(Before-and-after change records)

------------------------------

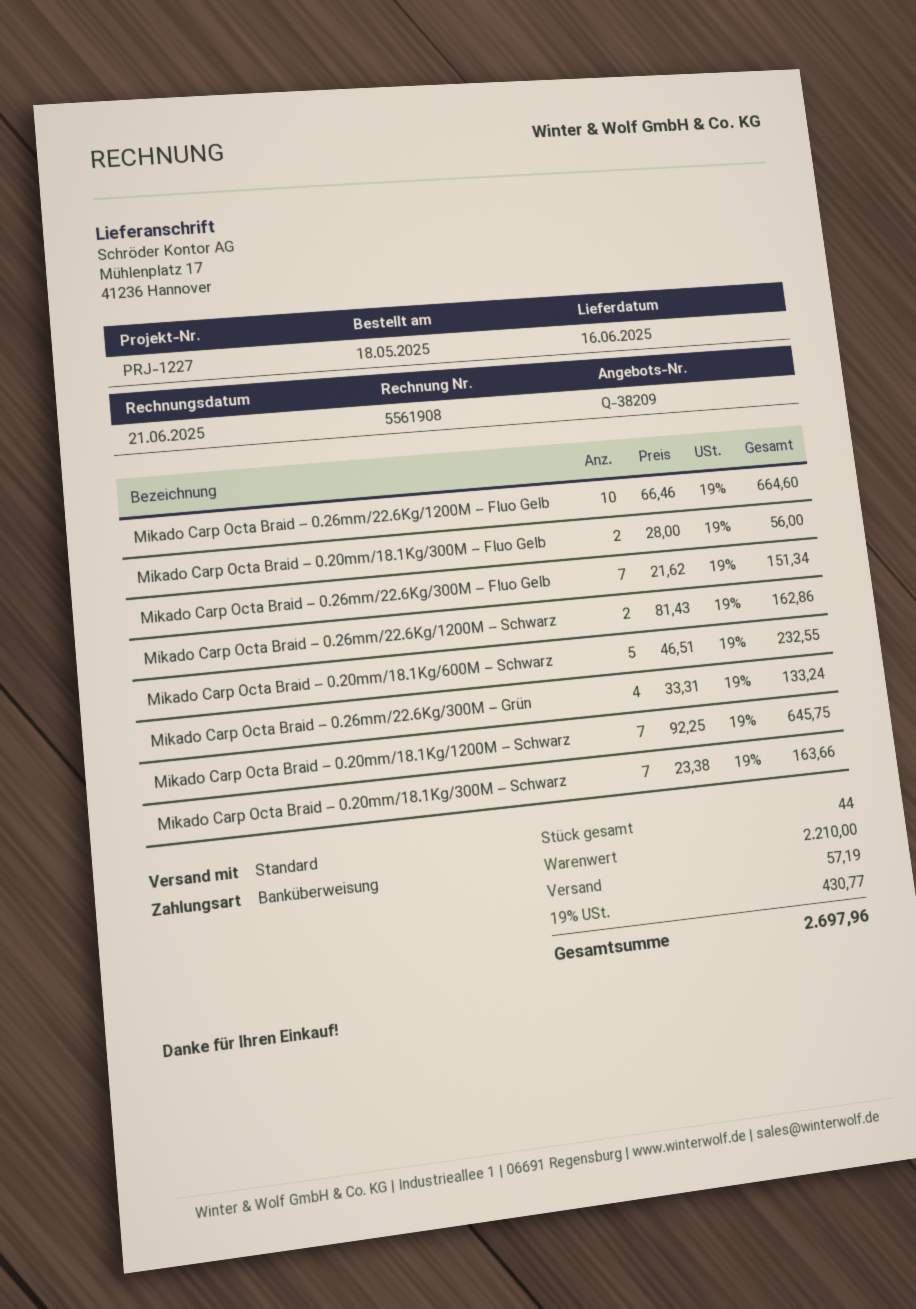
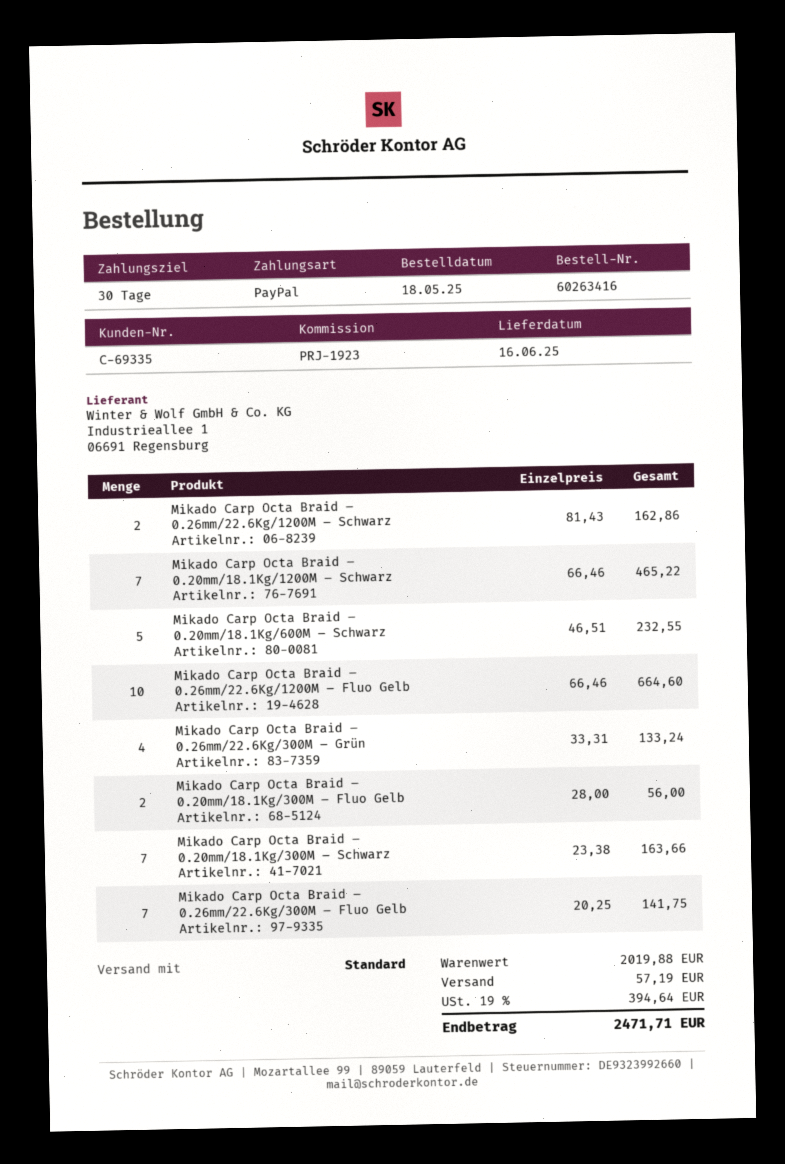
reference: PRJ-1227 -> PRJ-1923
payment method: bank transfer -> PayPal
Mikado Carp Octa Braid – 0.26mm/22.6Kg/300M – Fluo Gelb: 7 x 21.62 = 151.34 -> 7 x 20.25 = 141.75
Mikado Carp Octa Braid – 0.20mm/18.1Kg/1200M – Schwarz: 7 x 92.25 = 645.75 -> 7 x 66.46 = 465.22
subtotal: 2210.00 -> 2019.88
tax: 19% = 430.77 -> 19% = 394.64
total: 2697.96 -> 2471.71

------------------------------

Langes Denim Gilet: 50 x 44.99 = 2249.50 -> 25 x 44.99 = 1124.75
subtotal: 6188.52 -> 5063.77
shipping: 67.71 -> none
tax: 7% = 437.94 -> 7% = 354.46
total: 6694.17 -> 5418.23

------------------------------

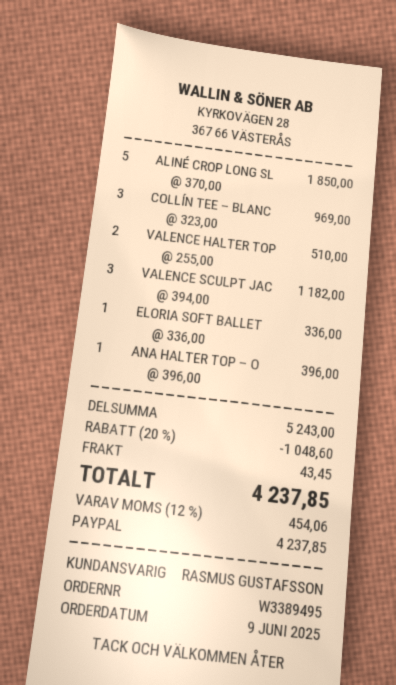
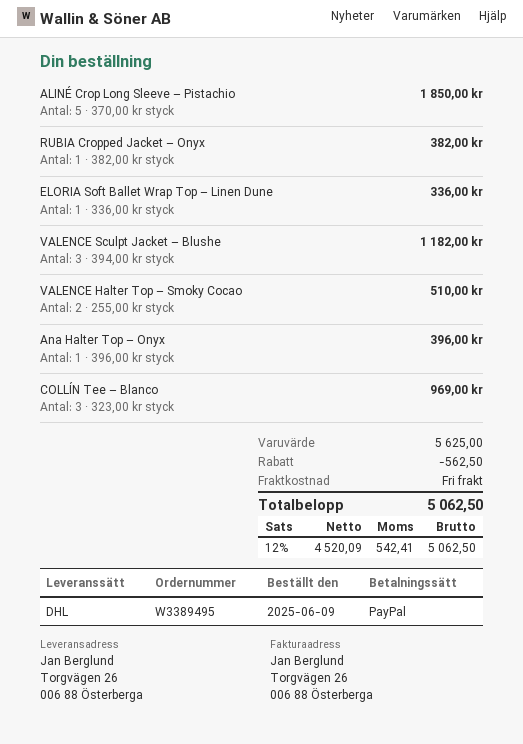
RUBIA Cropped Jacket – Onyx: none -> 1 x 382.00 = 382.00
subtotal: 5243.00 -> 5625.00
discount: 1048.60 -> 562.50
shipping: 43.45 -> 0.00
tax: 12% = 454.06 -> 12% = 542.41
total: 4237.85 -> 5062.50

------------------------------

● Exercise aim: In the entries above, find the line holding "shipping: 43.45 -> 0.00" and the line holding "total: 4237.85 -> 5062.50"; print both of them and every line between, exactly, and nothing else.

● Answer to the exercise:
shipping: 43.45 -> 0.00
tax: 12% = 454.06 -> 12% = 542.41
total: 4237.85 -> 5062.50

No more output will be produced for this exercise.